После ужина г-н Гесрейтер и Катарина поехали к нему на Зеештрассе. Там и помирились, ни звуком не напомнив друг другу о прошлом. Вот теперь г-н Гесрейтер по-настоящему почувствовал, что вернулся на родину. Наслаждаясь уютом своего чудесного дома не в одиночестве, а вдвоем с такой всепонимающей подругой, он еще больше оценил этот уют. И в счастливую ночь примирения еще нежнее привязался к моделям кораблей, и к марионеткам, и к черепу крокодила, и к орудиям пыток, и к прочим безделушкам. Даже эолова арфа пела сейчас по-иному, ибо она услаждала слух его задушевной подруги.

Вспоминая Иоганну — после долгого перерыва г-н Гесрейтер снова вспомнил о ней, — он ни о чем не жалел. Париж, Иоганна, что же, это было хорошее время, но только как эпизод, интермедия. Его связь с Катариной куда более крепкая, можно сказать, кровная. И нет в ней места тем непонятным пустотам, которые возникали в его отношениях с Иоганной. Но г-н Гесрейтер был человек порядочный и понимал, что такое честная игра. Само собой разумеется, он и впредь будет способствовать освобождению Мартина Крюгера. Не из той он породы, чтобы, взявшись за что-то, не довести дело до конца.

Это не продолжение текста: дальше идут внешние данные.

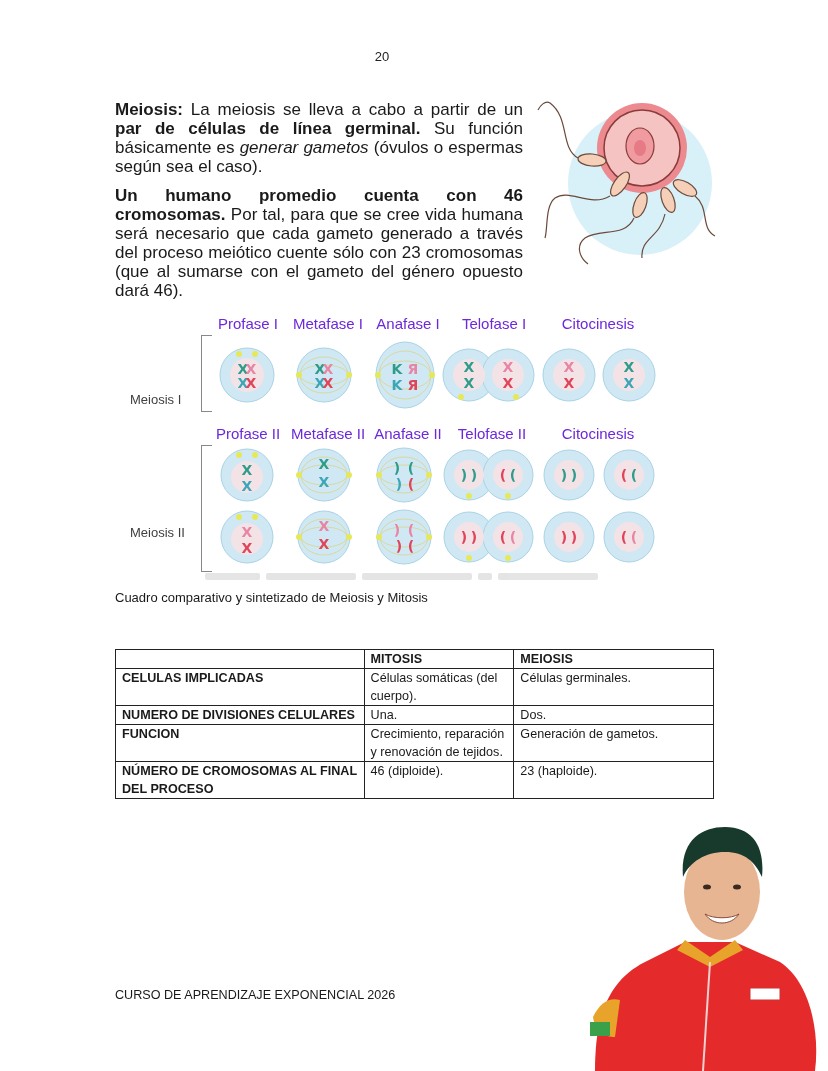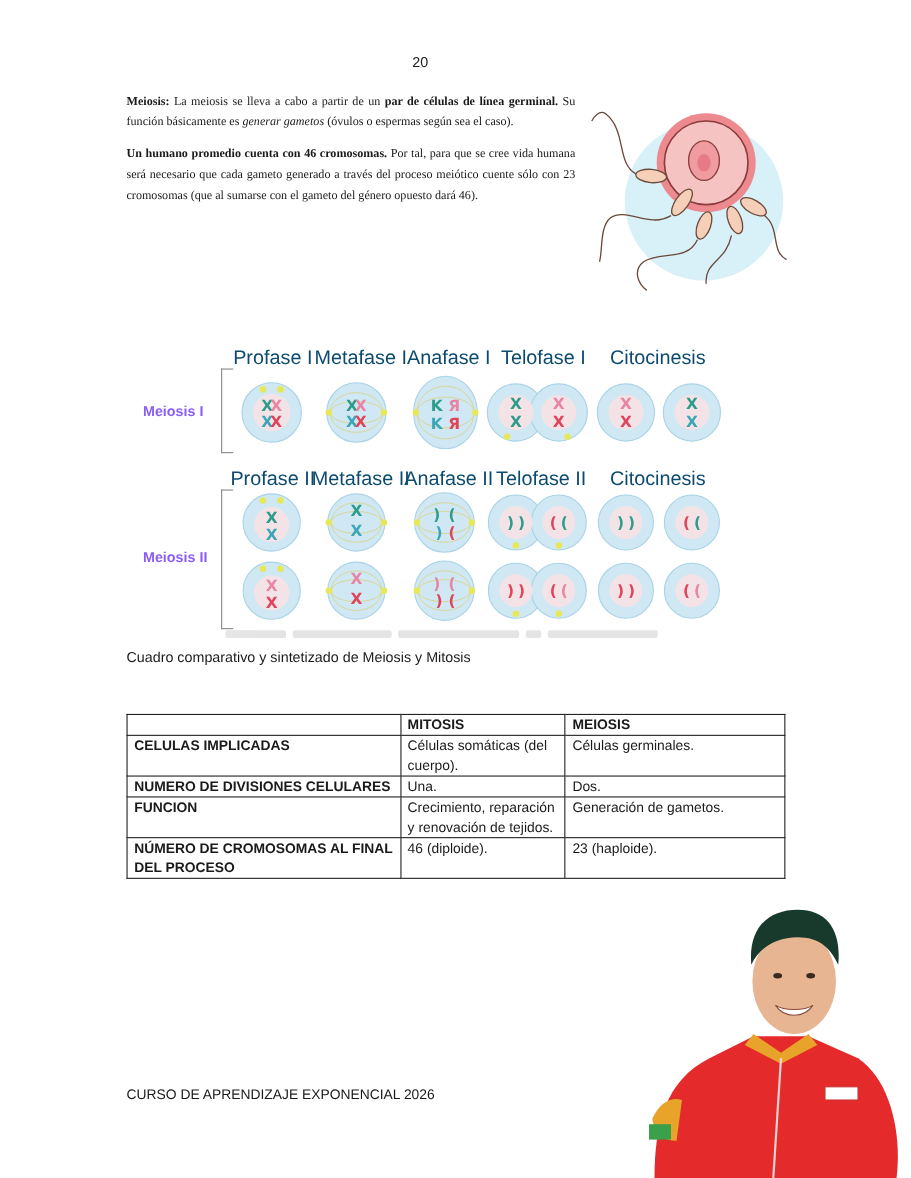"Meiosis: La meiosis se lleva" .intro { font-family: Liberation Serif, serif -> none; font-size: 11px -> 17px; top: 83px -> 100px }
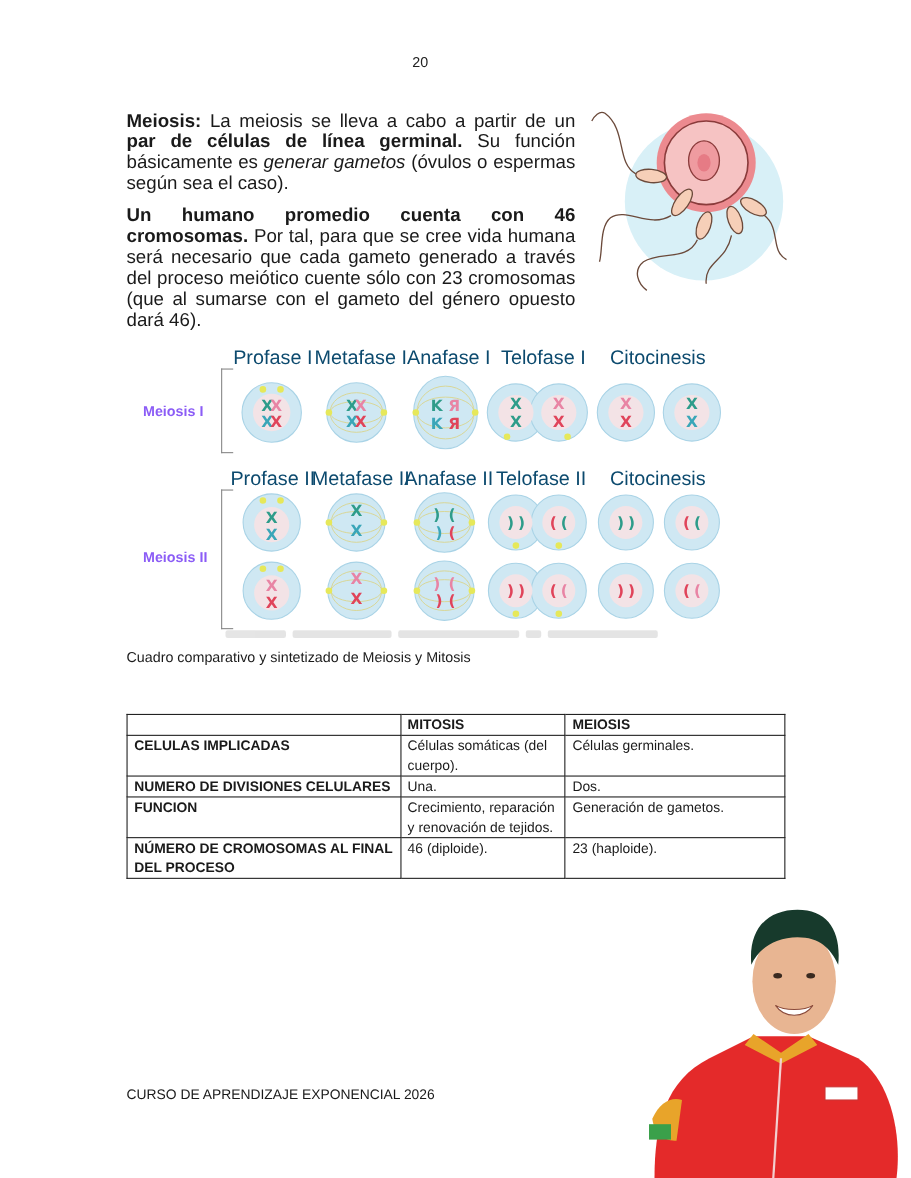"Profase I" .phase-label { color: #0c4a6e -> #6d28d9; font-size: 18px -> 15px }
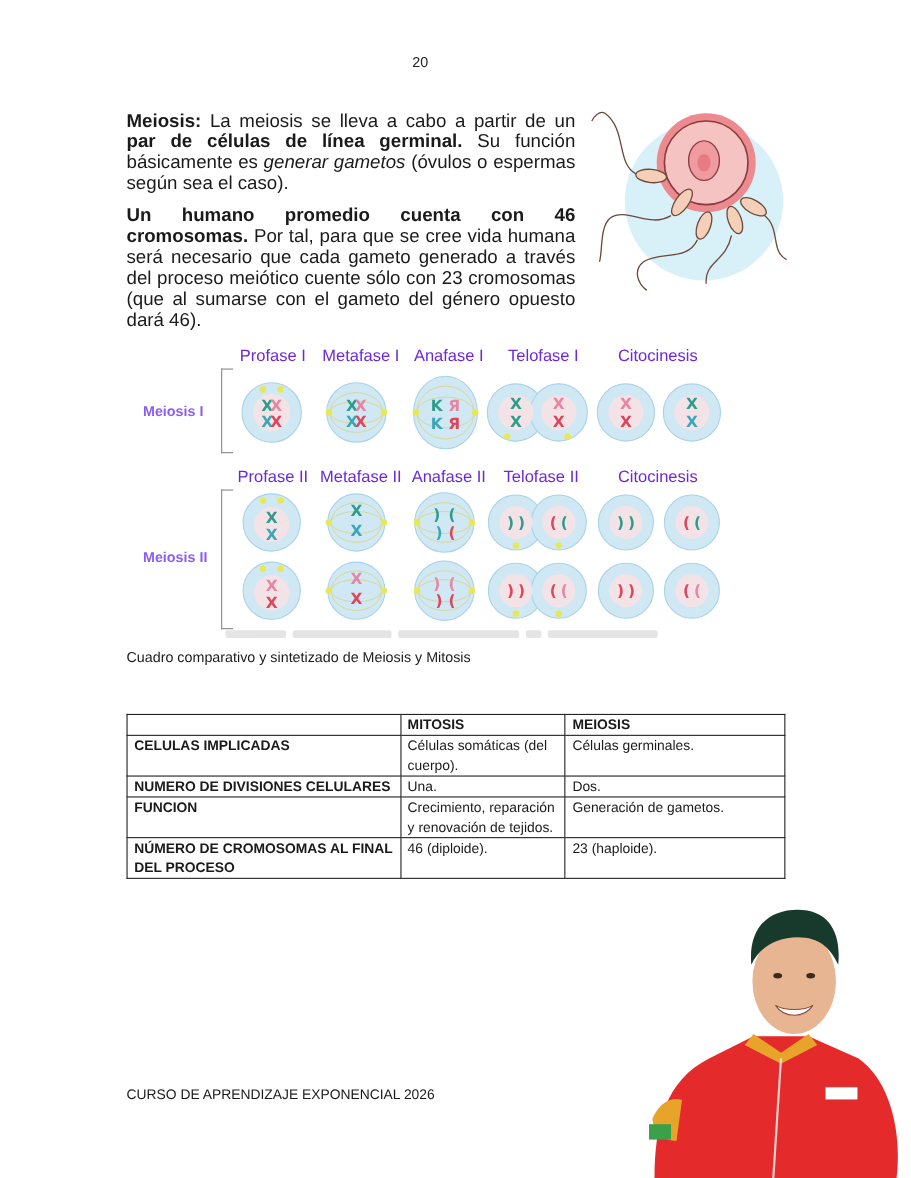"Meiosis I" .row-label { color: #8b5cf6 -> #404040; font-weight: bold -> normal; margin-top: none -> 26px }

Господин Гесрейтер с удовольствием думал об этом, лежа рядом со спящей Катариной на широкой кровати черного дерева, украшенной фигурами экзотических зверей. Теперь он понял, что у него двойное призвание: быть гражданином Мюнхена и в то же время гражданином мира. Он превратит фабрику «Южногерманская керамика» в предприятие мирового значения. Все уже подготовлено для этого, надо только дождаться благоприятной минуты. Свою деятельность он распространит и за океан. Может быть, начнет изготовлять керамическую утварь для России. Почему бы русским не оценить узора из цветов горечавки и эдельвейса? Он, этот родной, любимый город, во многом по-ослиному глуп, но в конце концов всегда выбирается на правильную дорогу. Что и говорить, жить стоит только в Мюнхене. Г-н Гесрейтер потянулся, блаженно хрюкнул. «Умен или глуп, он мой отчий град», — вспомнилось ему.